The American embassy in the Congo stated that the U.S. government faces severe limitations in providing emergency services to citizens in the Ituri province. These constraints highlight the growing urgency as global concerns mount regarding the spread of the deadly virus.
Do not travel to this area for any reason." This urgent warning comes as Ituri province becomes the epicenter of a severe Ebola outbreak that has already claimed at least 136 lives and is suspected to have infected nearly 600 others. The crisis includes an American doctor working in the Democratic Republic of the Congo who was evacuated to Germany for treatment.

World Health Organization Director-General Tedros Adhanom Ghebreyesus expressed deep concern regarding the rapid scale of the epidemic, which is driven by the rare Bundibugyo strain of Ebola. This variant carries a mortality rate of up to 50 percent. In Bunia, the capital of Ituri Province, health workers are seen spraying tents at treatment centers as part of containment efforts.

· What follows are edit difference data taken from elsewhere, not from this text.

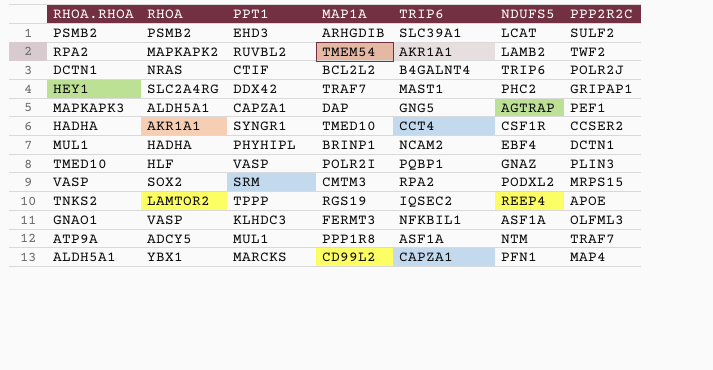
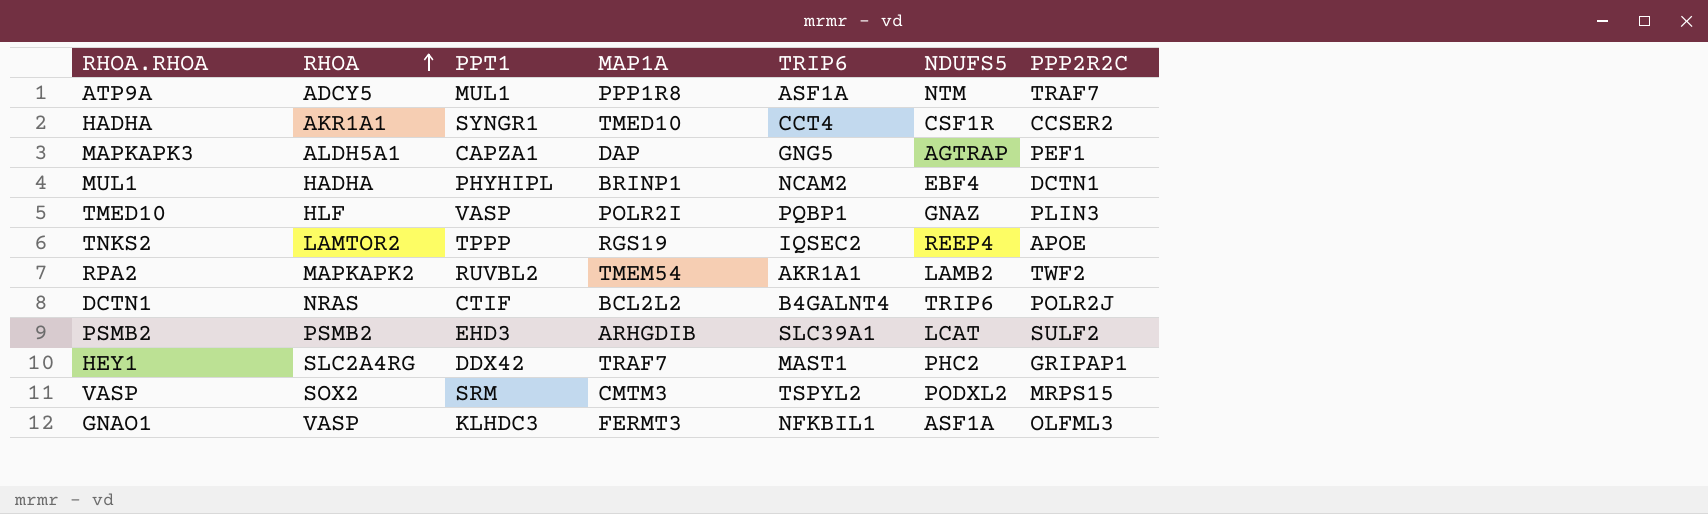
row order: none -> RHOA ascending
row ALDH5A1: YBX1 | MARCKS | CD99L2 | CAPZA1 | PFN1 | MAP4 -> none
VASP | TRIP6: RPA2 -> TSPYL2

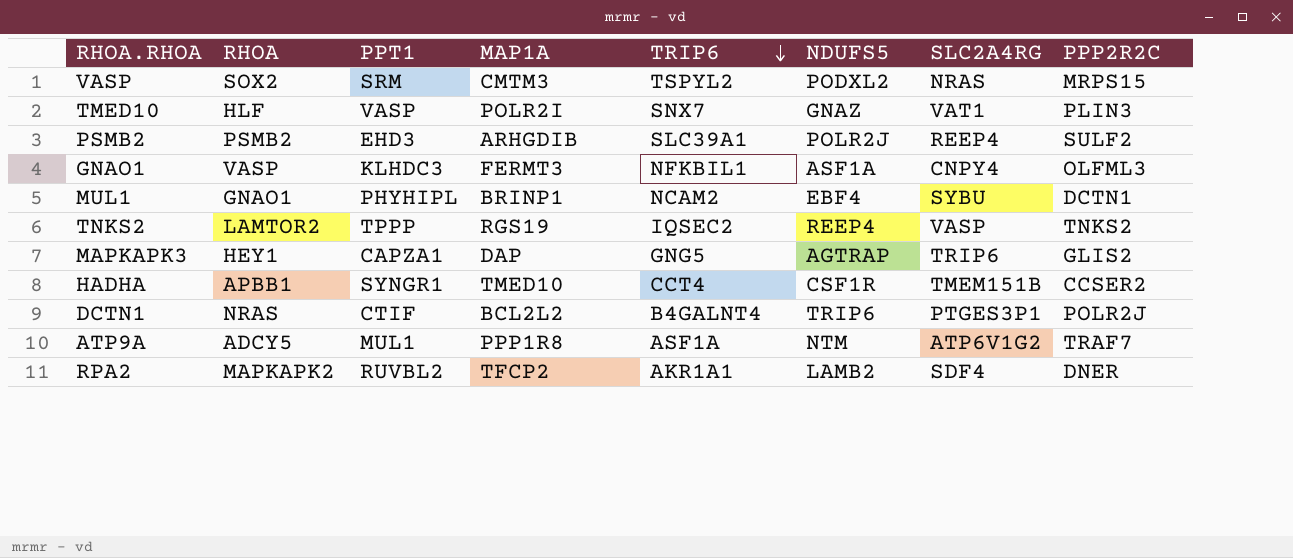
row order: RHOA ascending -> TRIP6 descending
column SLC2A4RG | position: none -> 7
row HEY1: SLC2A4RG | DDX42 | TRAF7 | MAST1 | PHC2 | GRIPAP1 -> none
TMED10 | TRIP6: PQBP1 -> SNX7
PSMB2 | NDUFS5: LCAT -> POLR2J
MUL1 | RHOA: HADHA -> GNAO1
TNKS2 | PPP2R2C: APOE -> TNKS2
MAPKAPK3 | RHOA: ALDH5A1 -> HEY1
MAPKAPK3 | PPP2R2C: PEF1 -> GLIS2
HADHA | RHOA: AKR1A1 -> APBB1
RPA2 | MAP1A: TMEM54 -> TFCP2
RPA2 | PPP2R2C: TWF2 -> DNER

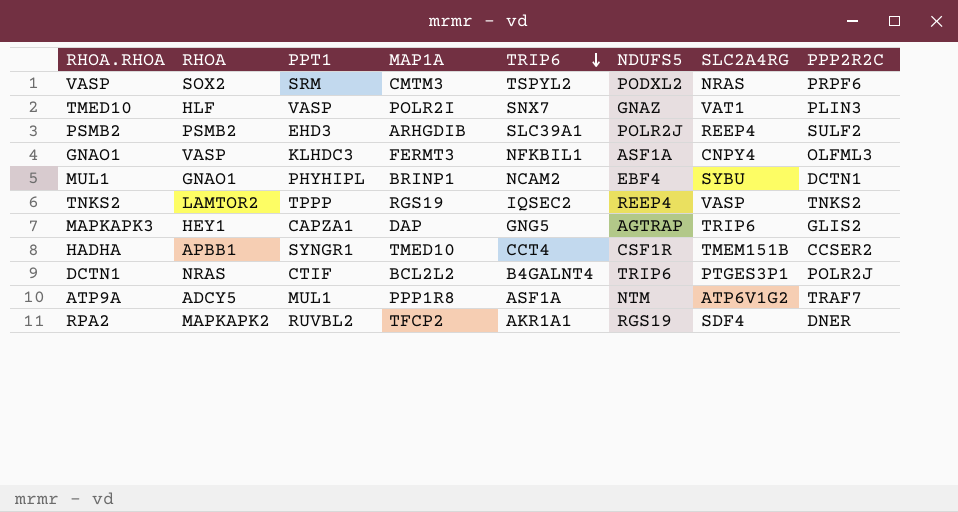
VASP | PPP2R2C: MRPS15 -> PRPF6
RPA2 | NDUFS5: LAMB2 -> RGS19

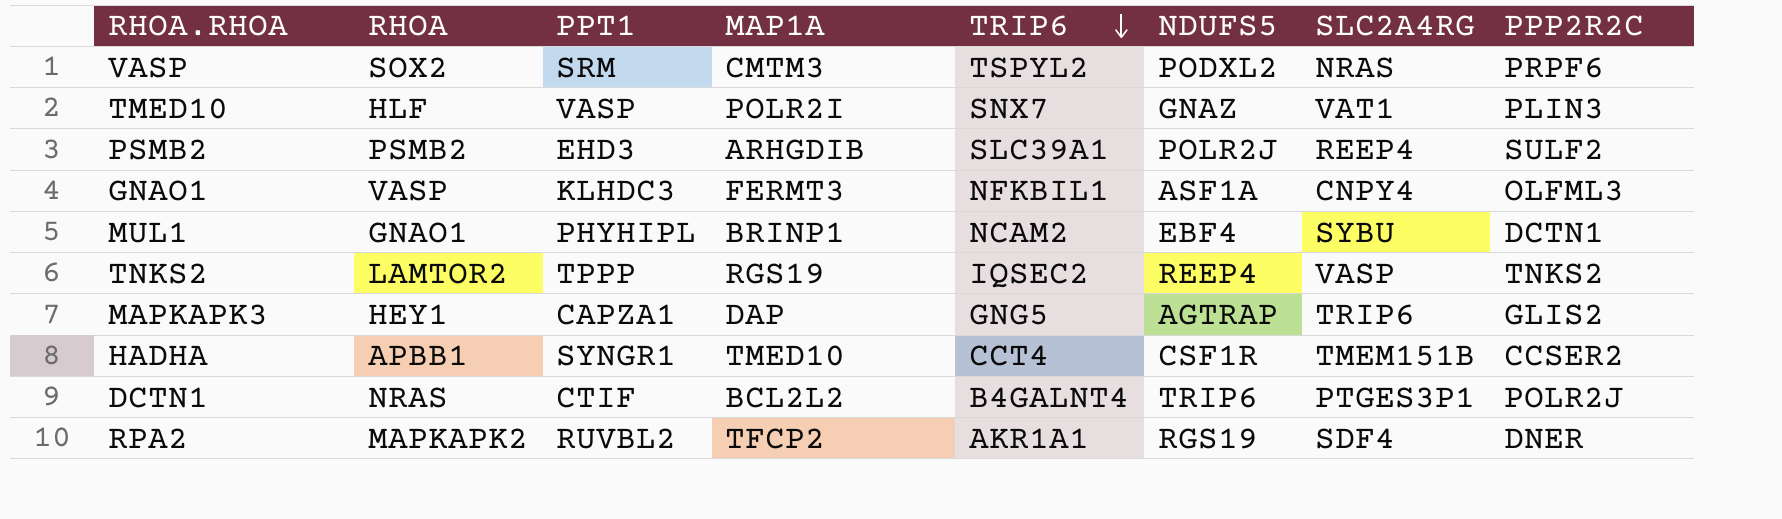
row ATP9A: ADCY5 | MUL1 | PPP1R8 | ASF1A | NTM | ATP6V1G2 | TRAF7 -> none

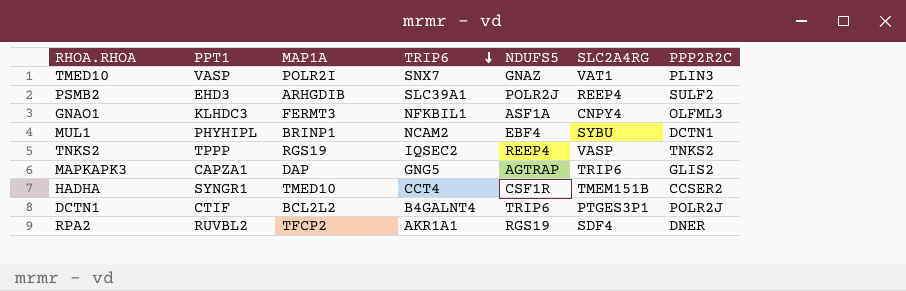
column RHOA | position: 2 -> none
row VASP: SOX2 | SRM | CMTM3 | TSPYL2 | PODXL2 | NRAS | PRPF6 -> none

Dr. Tedros cautioned that while the risk of global spread remains low, the danger of the outbreak expanding within the DRC, South Sudan, and Uganda is high. He warned that case numbers and fatalities are expected to rise in the coming weeks. Meanwhile, U.S. Centers for Disease Control and Prevention officials stated that the risk to the general American public remains low but strongly advised travelers to avoid contact with any sick individuals. They further instructed that anyone returning from the region must monitor for symptoms for 21 days.

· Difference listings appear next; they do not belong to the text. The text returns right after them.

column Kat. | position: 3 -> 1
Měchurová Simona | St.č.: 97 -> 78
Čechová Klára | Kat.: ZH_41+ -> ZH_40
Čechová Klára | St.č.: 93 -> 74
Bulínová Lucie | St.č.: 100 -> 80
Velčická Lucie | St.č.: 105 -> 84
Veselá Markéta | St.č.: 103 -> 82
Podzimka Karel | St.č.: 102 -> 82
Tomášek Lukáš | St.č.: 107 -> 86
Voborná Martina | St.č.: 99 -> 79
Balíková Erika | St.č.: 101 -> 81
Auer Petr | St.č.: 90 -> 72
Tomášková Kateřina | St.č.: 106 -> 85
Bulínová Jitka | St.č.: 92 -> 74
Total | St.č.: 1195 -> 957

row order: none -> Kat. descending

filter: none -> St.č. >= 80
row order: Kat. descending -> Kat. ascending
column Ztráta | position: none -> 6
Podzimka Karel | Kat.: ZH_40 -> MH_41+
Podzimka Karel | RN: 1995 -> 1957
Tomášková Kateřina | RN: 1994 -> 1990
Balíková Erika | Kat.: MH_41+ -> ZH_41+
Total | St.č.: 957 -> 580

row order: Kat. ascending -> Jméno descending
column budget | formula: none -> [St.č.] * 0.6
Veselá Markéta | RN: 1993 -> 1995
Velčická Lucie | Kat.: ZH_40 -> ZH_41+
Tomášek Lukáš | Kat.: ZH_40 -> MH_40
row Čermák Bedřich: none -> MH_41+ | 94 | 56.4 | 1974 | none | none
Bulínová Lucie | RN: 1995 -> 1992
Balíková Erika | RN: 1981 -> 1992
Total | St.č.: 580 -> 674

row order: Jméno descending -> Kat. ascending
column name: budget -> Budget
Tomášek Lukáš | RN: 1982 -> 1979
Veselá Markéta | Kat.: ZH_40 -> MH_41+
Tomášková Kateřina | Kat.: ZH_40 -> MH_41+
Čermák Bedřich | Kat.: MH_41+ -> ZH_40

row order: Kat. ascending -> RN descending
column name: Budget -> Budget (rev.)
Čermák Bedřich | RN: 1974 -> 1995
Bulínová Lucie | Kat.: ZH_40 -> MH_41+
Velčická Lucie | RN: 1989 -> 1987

The situation has drawn significant attention in the United States due to the scheduled arrival of the DRC men's soccer team for a World Cup match against Portugal in Houston on June 17. Six other Americans are feared to have been exposed to the virus alongside the confirmed doctor. All affected individuals have been evacuated to Germany and the Czech Republic for care. While specific screening protocols were not detailed, CDC officials confirmed they are actively collaborating with FIFA to ensure safe passage and the safety of the American public throughout the competition.

To combat the spread, the CDC is deploying personnel and personal protective equipment to the DRC and Uganda to provide direct technical assistance for aggressive disease tracking and contact tracing. Dr. Anne Ancia, head of the WHO team in the DRC, noted that the first suspected case involved a health worker who developed symptoms on April 24, though the origin of the outbreak, or "patient zero," has not yet been identified.
This marks the 17th Ebola outbreak in the DRC since the virus was discovered in 1976. It is only the third instance caused by the Bundibugyo strain, following previous outbreaks in 2007 and 2012. Previous outbreaks in 2018 and 2020 each killed more than 1,000 people, while the largest epidemic occurred in West Africa between 2014 and 2016, reporting over 28,600 cases.
Transmission occurs through contact with the blood or body fluids of infected individuals, contaminated objects, or infected animals such as bats and primates. Symptoms include fever, headache, muscle pain, weakness, diarrhea, vomiting, abdominal pain, and unexplained bleeding or bruising. While the Zaire strain, the most common form of Ebola, can be treated with drugs like Inmazeb and Ebanga or the Ervebo vaccine, officials are currently considering the use of the Ervebo vaccine for this outbreak. However, Dr. Ancia noted that any approved treatment would take months to become available, stating she does not see a resolution within two months.